Diskussion über Ausstieg Hat Atomkraft (doch) eine Zukunft?
Seit knapp zwei Jahren wird in Deutschland kein Atomstrom mehr produziert. Zu wenig Strom gibt es deswegen nicht - und teurer ist er auch nicht geworden. Trotzdem nimmt das Thema im Wahlkampf wieder an Fahrt auf.
Kaum eine Bürgerbewegung konnte sich in Deutschland so lange halten, wie die Anti-Atomkraft-Bewegung. Aus der eigenen Sicht hat sich das Durchhalten gelohnt: Am 15. April 2023 ging in Deutschland das bislang letzte Atomkraftwerk vom Netz.
Doch die Atomkraft hat auch starke Fürsprecher. Und andere Länder wie Frankreich, die USA und China setzen stark auf Kernkraftwerke. Auch in Deutschland mehren sich Stimmen, etwa von CDU-Kanzlerkandidat Friedrich Merz, in Deutschland wieder die Atomkraft einzuführen. Welches der richtige Weg ist - und ob sich ein Wiedereinstieg für Deutschland lohnen würde - lässt sich abschließend kaum sagen.
Brauchen wir Atomstrom, um die Energiesicherheit zu gewährleisten?
Seit dem Atomausstieg ist Deutschland vom Nettoexporteur zum Nettoimporteur in Sachen Strom geworden. Wir verbrauchen mehr Strom als wir produzieren. Das hat aber nicht nur mit dem Atomausstieg zu tun. In der gleichen Zeit sank auch die Produktion von Strom aus fossilen Brennstoffen und der Ausbau von Wind- und Solarenergieprojekten. Außerdem erhöhte sich der Verbrauch nach der Coronapandemie wieder deutlich.
Je nachdem, wie sich der Ausbau der Erneuerbaren weiterentwickelt, könnte Deutschland bis spätestens Ende des Jahrzehnts wieder mehr Strom produzieren als verbrauchen.
Ein Argument gegen die Atomkraft ist auch, dass der Brennstoff Uran häufig aus Russland stammt und wir uns so wieder abhängig machen würden. Allerdings sind wir bei anderen Formen der Energie auch abhängig, etwa bei der Gewinnung von Solarenergie. Die Technik dafür stammt überwiegend aus China. Um den Verlust eines solchen Partners ausgleichen zu können, kann es sinnvoll sein, auf mehrere zu setzen.
Würde es sich lohnen, wieder in die Atomenergie einzusteigen?

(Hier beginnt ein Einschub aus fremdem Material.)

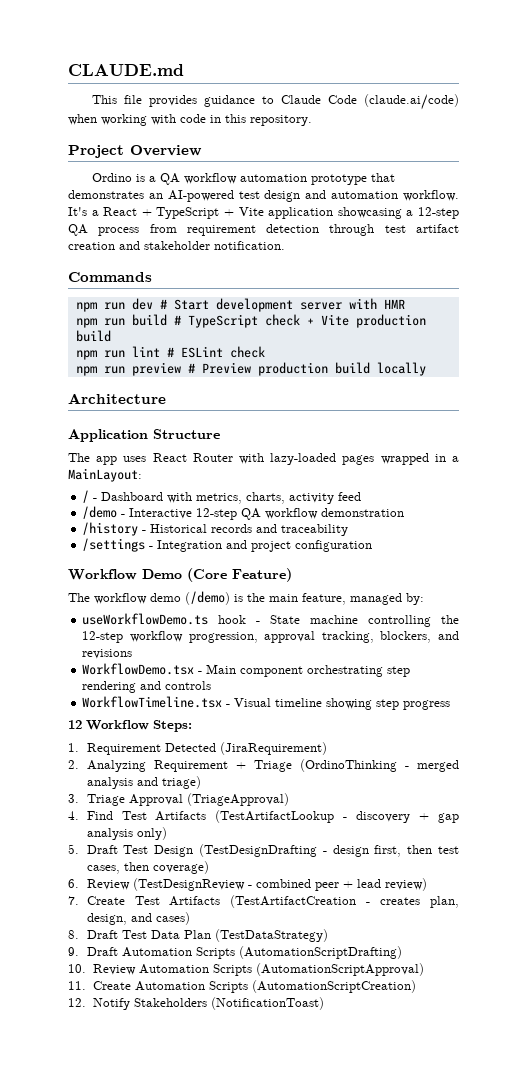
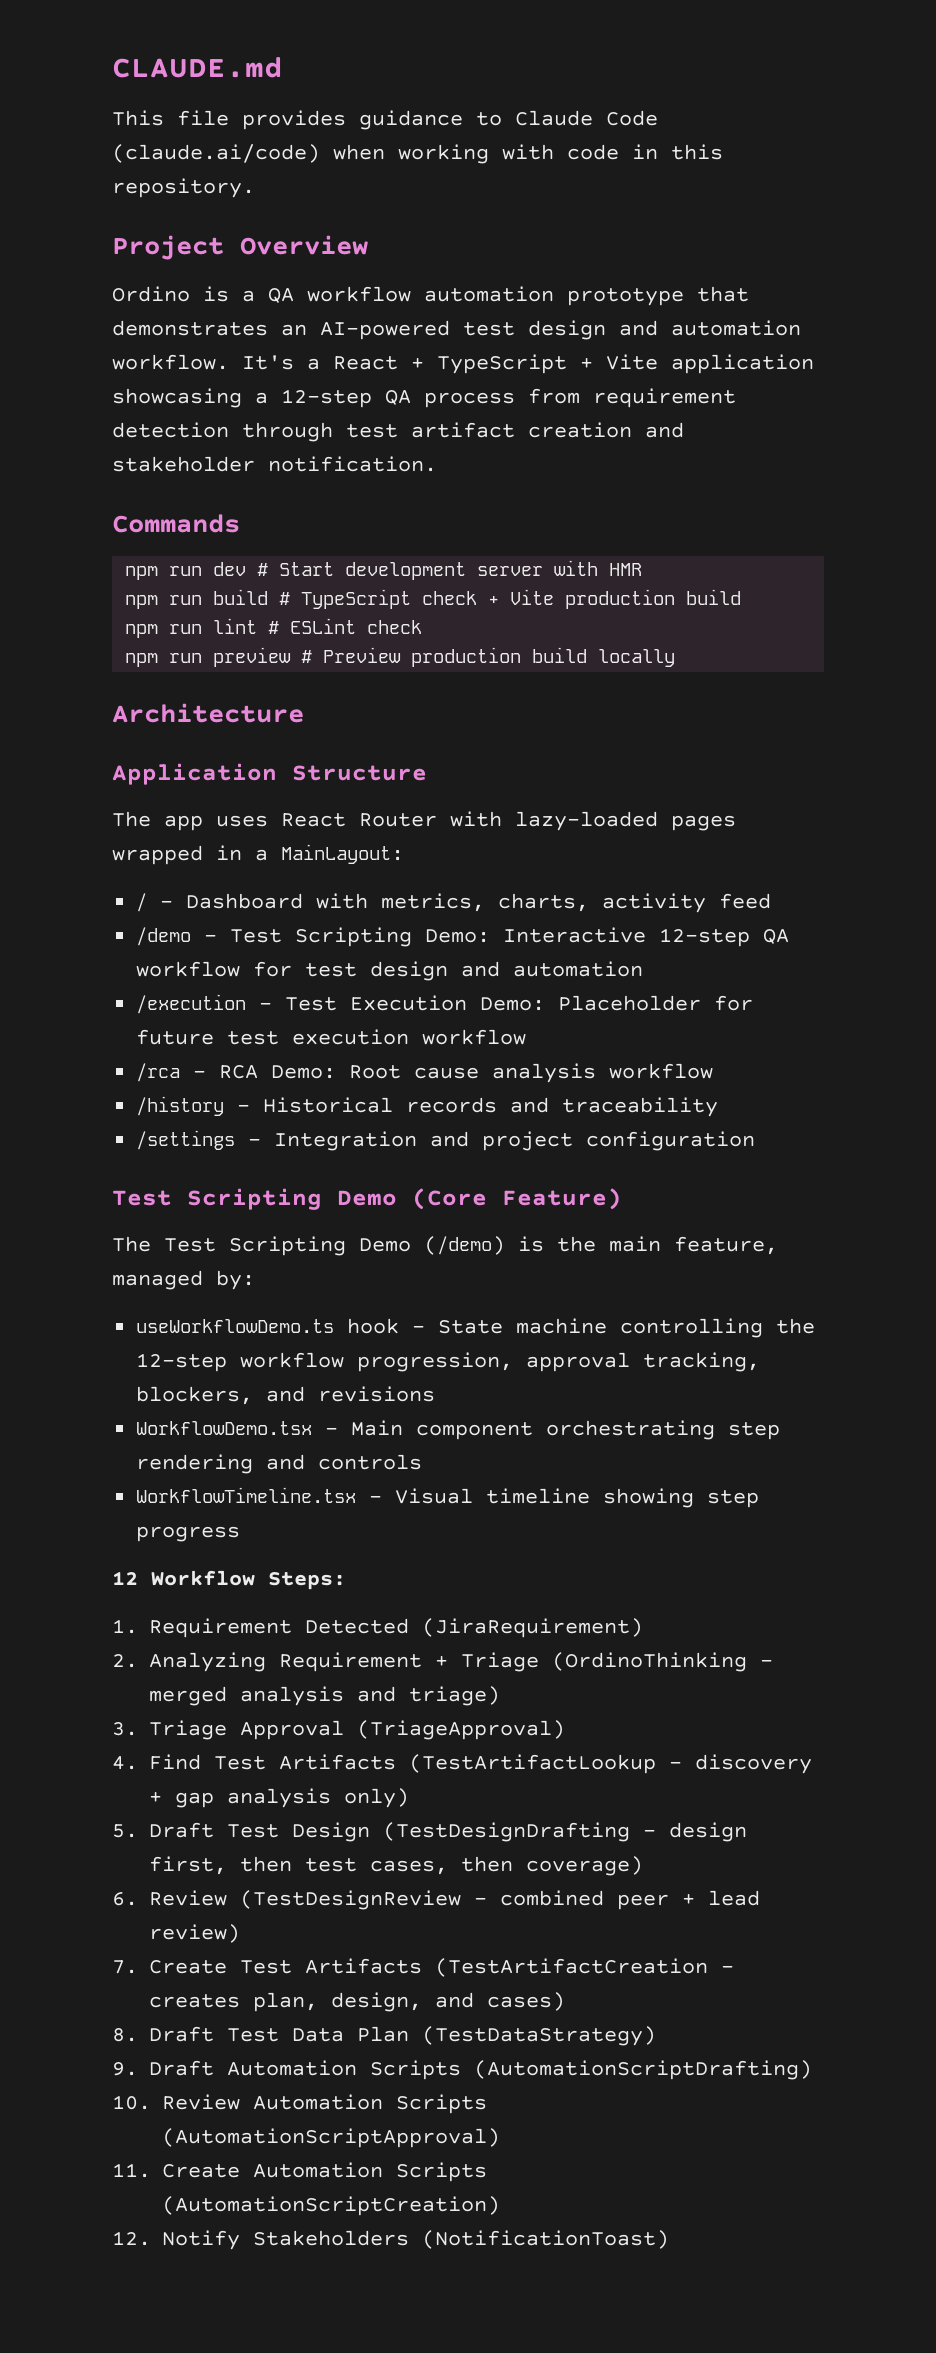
- /demo - Interactive 12-step QA workflow demonstration
+ /demo - Test Scripting Demo: Interactive 12-step QA workflow for test design and automation
+ /execution - Test Execution Demo: Placeholder for future test execution workflow
+ /rca - RCA Demo: Root cause analysis workflow
- Workflow Demo (Core Feature)
+ Test Scripting Demo (Core Feature)
- The workflow demo (/demo) is the main feature, managed by:
+ The Test Scripting Demo (/demo) is the main feature, managed by:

Kurzfristig jedenfalls nicht. Die alten Kraftwerke wieder in einen betriebsbereiten Zustand zu versetzen wäre vermutlich teurer als Gaskraftwerke mit der gleichen Leistung neu zu bauen. Wären die Kraftwerke dann am Netz, würden sie den Strompreis kaum senken.
Außerdem gibt es kaum Quellen, in denen Kernenergie günstiger ist als Strom aus erneuerbaren Energien. Durch den rasanten Ausbau ist dieser in den vergangenen 20 Jahren deutlich günstiger geworden, während der Bau von Atomkraftwerken deutlich teurer geworden ist.
Eine häufig zitierte Studie des Fraunhofer Instituts für Solarenergie in Freiburg gibt Preisspannen für die verschiedenen Energiearten an. Erneuerbare Energien liegen dabei im Schnitt unter 10 Cent pro erzeugter Kilowattstunde, Kernkraft zwischen 13 und knapp 50 Cent. Eine Überschneidung gibt es nur bei privat betriebenen Photovoltaikanlagen. Da dieser aber direkt vom Erzeuger verbraucht wird, kann das für Privatpersonen eine sehr günstige Form sein, Strom zu beziehen.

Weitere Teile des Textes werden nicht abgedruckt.